Pipocam jornais e revistas críticos, satíricos e de denúncia como forma de resistência. Nesse caldo cultural, inspirados por movimentos como os Panteras Negras nos Estados Unidos e as independências africanas, particularmente de ex-colônias portuguesas, um grupo de jornalistas e ativistas negros em Porto Alegre decide fundar a revista Tição.

Atualidade das pautas

Em março de 1978, no editorial da primeira edição, lia-se: “TIÇÃO pretende falar com a comunidade negra não só de Porto Alegre, através de uma linguagem simples e buscando um trabalho de conscientização racial, social e cultural”. A revista foi fundada e publicada em Porto Alegre. Com duas edições – a segunda em 1979 – e uma terceira em jornal, foi um marco na imprensa negra gaúcha.

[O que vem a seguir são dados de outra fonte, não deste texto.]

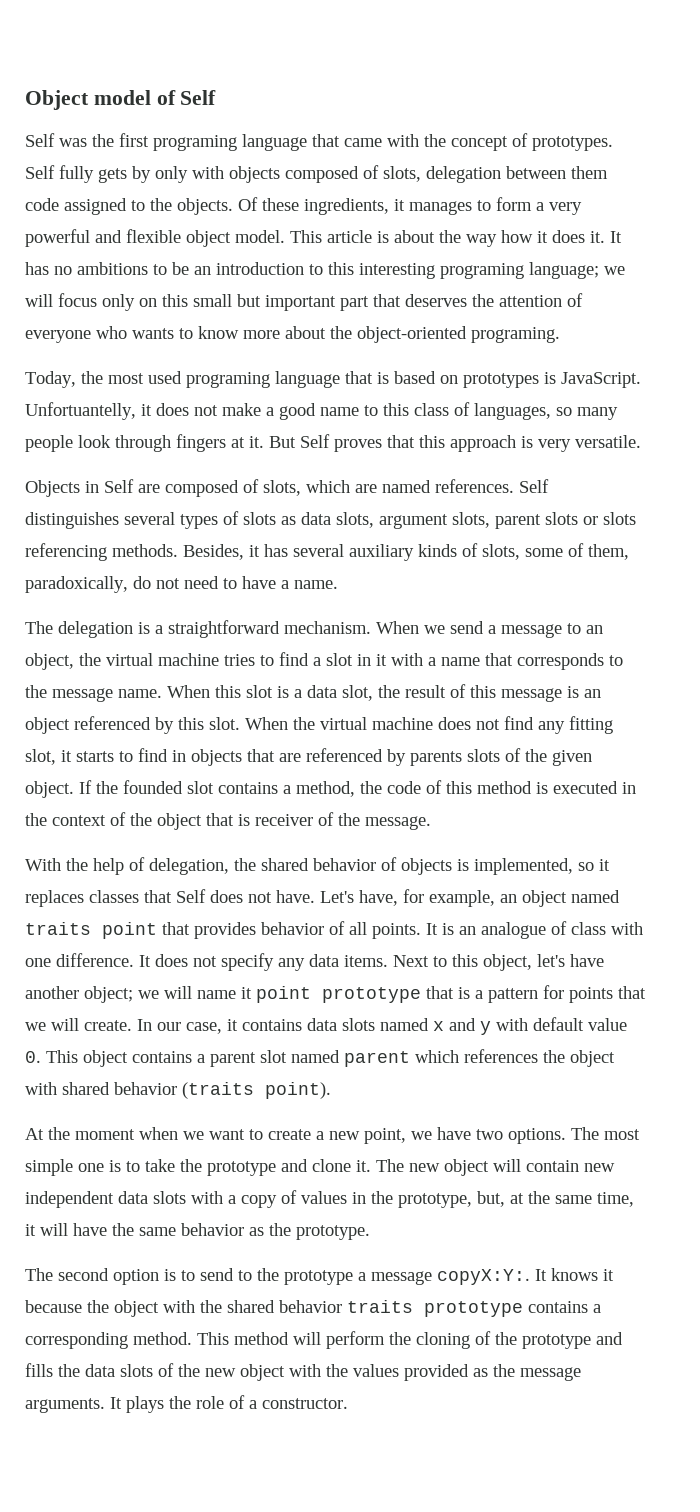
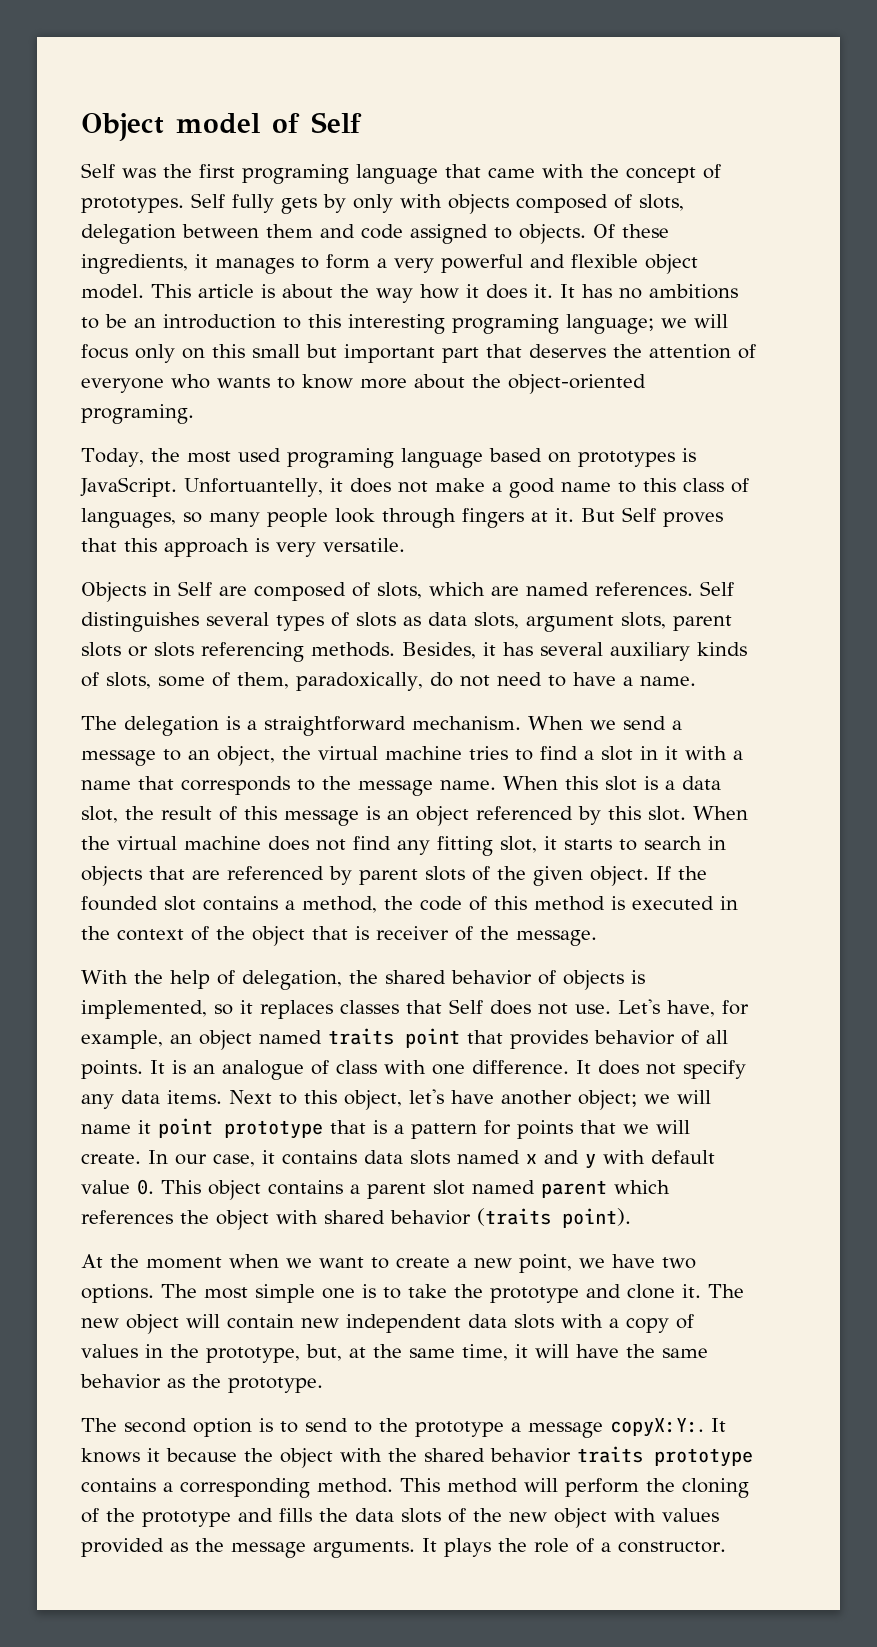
(608, 172) none -> [320,224,355,238] and
[150,198,172,211] the -> (512, 233) none
[345,371,389,384] that is -> (483, 458) none
[138,748,168,762] find -> [644,836,702,850] search
[410,751,462,766] parents -> [359,869,418,885] parent
[276,890,315,903] have. -> [575,1004,611,1014] use.
[326,1364,348,1377] the -> (656, 1515) none

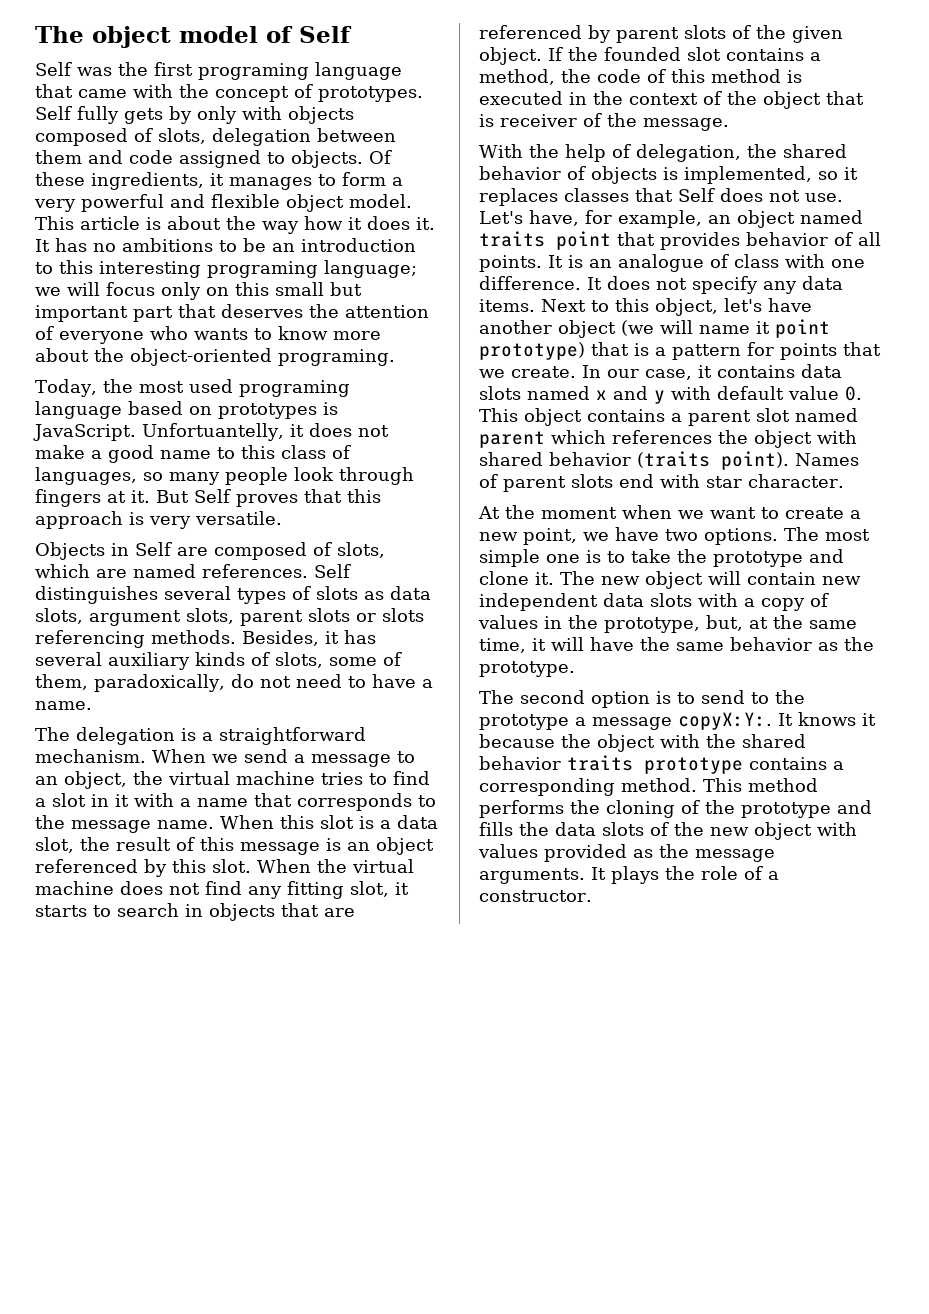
[81,113,164,141] Object -> [35,26,171,48] The object
[578,1090,670,1110] object; we -> [558,320,654,338] object (we
[224,1120,323,1139] prototype -> [479,342,585,360] prototype)
[656,1120,690,1134] will -> (505, 373) none
(631, 1218) none -> [795,453,859,466] [479,474,844,492] Names of parent slots end with star character.
[524,1478,639,1497] will perform -> [479,800,564,818] performs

Foram fundadores da Tição Emilio Chagas, Vera Daisy Barcellos, Jeanice Dias Ramos e Jorge Freitas, todos jornalistas. Jeanice, que hoje é diretora do Sindjors (Sindicato dos Jornalistas Profissionais do Rio Grande do Sul), relembra: “Tínhamos o objetivo de congregar todos os jornalistas negros no estado do Rio Grande do Sul”. O projeto ganhou mais participantes quando o sociólogo Edilson Nabarro e o militante Walter Carneiro se juntaram à redação. Também se incorpora a estes Oliveira Silveira, poeta e fundador do Grupo Palmares, movimento responsável por resgatar a data do 20 de Novembro como Dia da Consciência Negra.

Entre os principais desafios, aponta Emilio, estavam o financiamento e a distribuição.

“Era uma revista negra em plena ditadura, abordando temas como racismo, a situação da mulher. Ninguém queria ler, só o público negro. Nós mesmos financiamos, fomos distribuindo em bancas, bares, shows, nos clubes, na esquina maldita”

Emilio Chagas

Havia também dificuldades práticas da produção jornalística. “As reuniões de pauta eram bíblicas, muita gente se reunindo para decidir”, lembra Jeanice. Somando-se essas dificuldades, a revista não passou de duas edições, com um ano de intervalo, e outra em formato jornal posteriormente.

Apesar do fim, a Tição ainda permanece presente na memória. “Se tu olhar, até hoje as pautas ainda estão atuais, ainda estão no imaginário da população negra”, pontua Jeanice. “Recebemos cartas até hoje”, sublinha a jornalista; por isso, garante: “Vamos reavivar a Tição!”.

Ao lermos e rememorarmos os periódicos que já existiram, o que mais surpreende talvez seja justamente a atualidade dos temas tratados. A denúncia do racismo, da violência policial, a exclusão de pessoas negras de ambientes e espaços. O fato de que a abolição não resolveu um problema crônico do país, que a igualdade no papel não se reflete na igualdade concreta, são problemas que ainda constituem todos os aspectos da sociedade brasileira.